Re: [PATCH v2] netlink, audit: prevent false ENOBUFS on timeout expiry

Netdev List
 help / color / mirror / Atom feed

From: Jakub Kicinski <kuba@kernel.org>
To: Ricardo Robaina <rrobaina@redhat.com>
Cc: audit@vger.kernel.org, linux-kernel@vger.kernel.org,
	netdev@vger.kernel.org, paul@paul-moore.com, eparis@redhat.com,
	edumazet@google.com, pabeni@redhat.com, horms@kernel.org,
	Steve Grubb <sgrubb@redhat.com>
Subject: Re: [PATCH v2] netlink, audit: prevent false ENOBUFS on timeout expiry
Date: Wed, 27 May 2026 15:29:36 -0700	[thread overview]
Message-ID: <20260527152936.001d5d28@kernel.org> (raw)
In-Reply-To: <CAABTaaC98dqM8U-7xkdW=b=50UKu0SQyBO629LDdphQ9DC=P=g@mail.gmail.com>

On Wed, 27 May 2026 16:29:37 -0300 Ricardo Robaina wrote:
> On Mon, May 18, 2026 at 9:35 PM Jakub Kicinski <kuba@kernel.org> wrote:
> >
> > On Wed, 13 May 2026 14:24:43 -0300 Ricardo Robaina wrote:  
> > > When auditd is bottlenecked (e.g., by slow disk I/O), kauditd blocks on
> > > the netlink socket.  
> >
> > Holding socket lock during slow IO sounds very wrong. One could say -
> > that's abuse of the socket lock?
> >  
> > > If the wait timeout fully expires (timeo == 0),
> > > netlink mistakenly interprets the zeroed timeout as a non-blocking
> > > request. It then triggers netlink_overrun that drops the event,
> > > completely bypassing the audit subsystem's internal retry queue, and
> > > falsely returns ENOBUFS to user-space, resulting in the following error:
> > >
> > >  auditd[]: Error receiving audit netlink packet (No buffer space available)
> > >
> > > Fix this by detecting when a blocking sender's timeout has expired
> > > (timeo == 0 && !nonblock) in netlink_unicast(). In this case, instead
> > > of retrying with timeo=0 (which would incorrectly trigger netlink_overrun
> > > on the next iteration), safely free the skb and return -EAGAIN, allowing
> > > the audit subsystem to gracefully enqueue the pending event into its
> > > internal backlog.  
> >
> > The socket _is_ the queue, normally.
> >
> > Please explore fixing this in audit?
> > --
> > pw-bot: cr
> >  
> 
> Hi Jakub,
> 
> Thanks for reviewing this patch as well.
> 
> First, regarding the lock: kauditd does not hold the socket lock during
> slow I/O. The sleep in netlink_attachskb() uses schedule_timeout() on
> nlk->wait (a wait queue). No socket lock or mutex is held during the sleep.

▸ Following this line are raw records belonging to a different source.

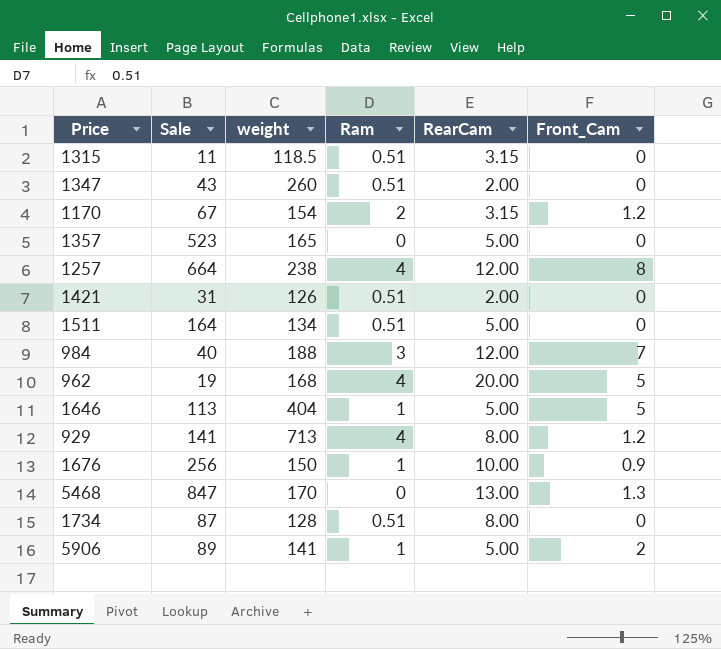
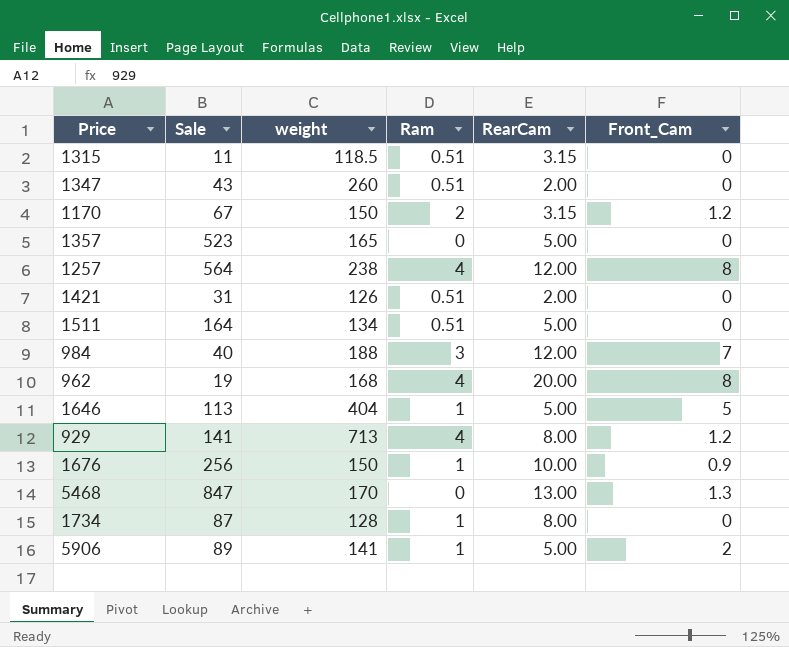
1170 | weight: 154 -> 150
1257 | Sale: 664 -> 564
962 | Front_Cam: 5 -> 8
1734 | Ram: 0.51 -> 1

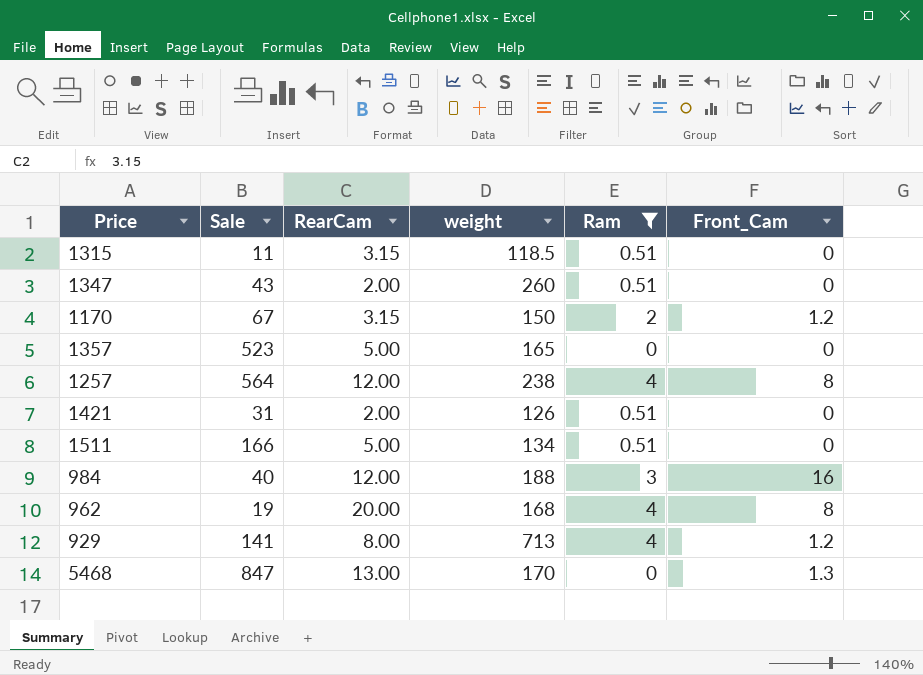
filter: none -> Ram != 1
column RearCam | position: 5 -> 3
1511 | Sale: 164 -> 166
984 | Front_Cam: 7 -> 16

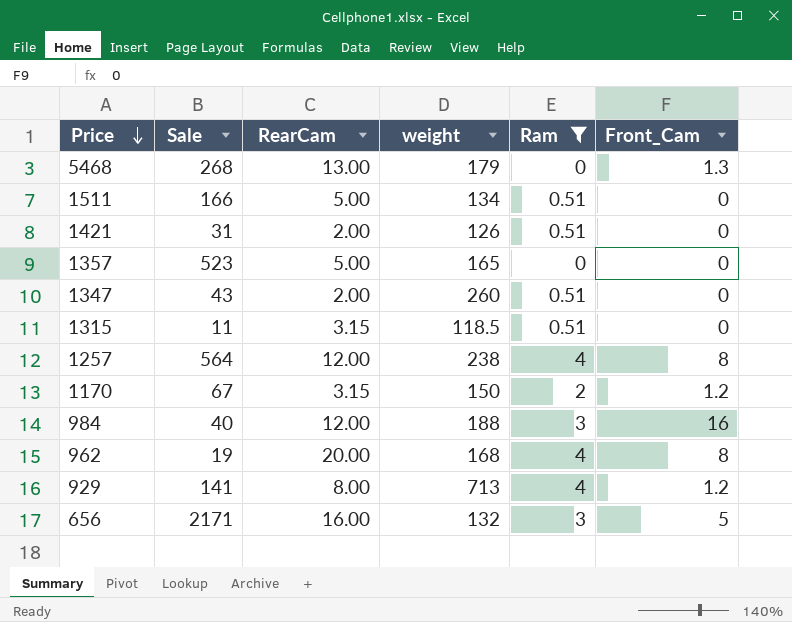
row order: none -> Price descending
5468 | Sale: 847 -> 268
5468 | weight: 170 -> 179
row 656: none -> 2171 | 16.00 | 132 | 3 | 5

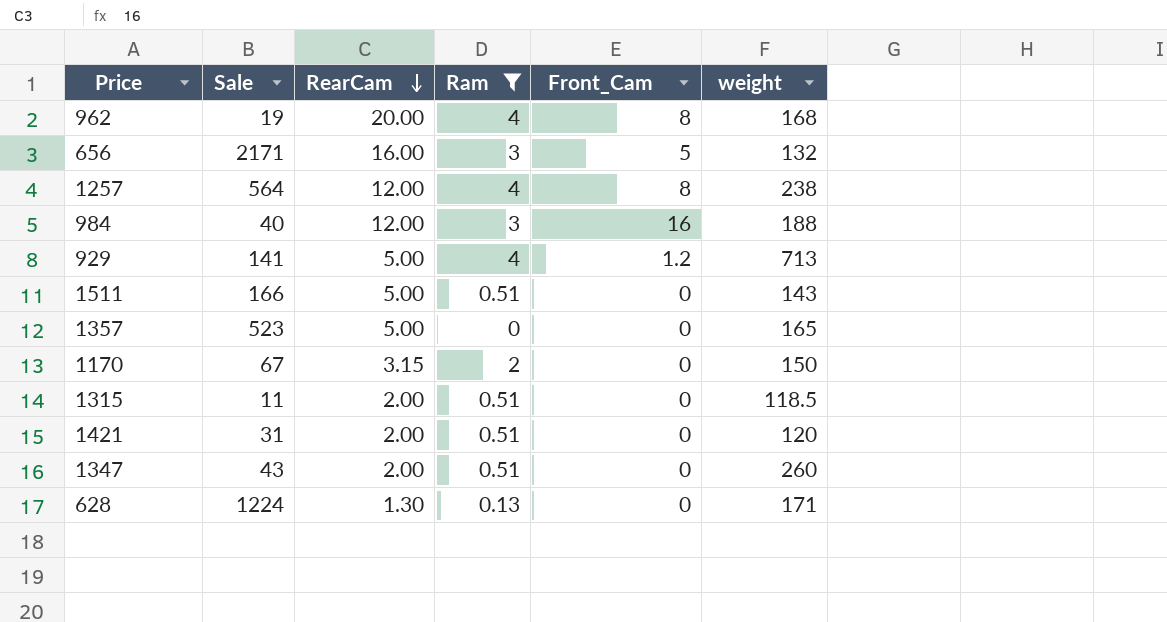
row order: Price descending -> RearCam descending
column weight | position: 4 -> 6
row 5468: 268 | 13.00 | 179 | 0 | 1.3 -> none
929 | RearCam: 8.00 -> 5.00
1511 | weight: 134 -> 143
1170 | Front_Cam: 1.2 -> 0
1315 | RearCam: 3.15 -> 2.00
1421 | weight: 126 -> 120
row 628: none -> 1224 | 1.30 | 0.13 | 0 | 171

So you're saying the queue _is_ actually congested?
netlink_attachskb() sleeps because there's no space left in the socket's 
rcvbuf? So the skbs are moved to audit_retry_queue "temporarily" until
user space drains its socket and kernel can succeed sending?

Could you confirm this understanding is correct?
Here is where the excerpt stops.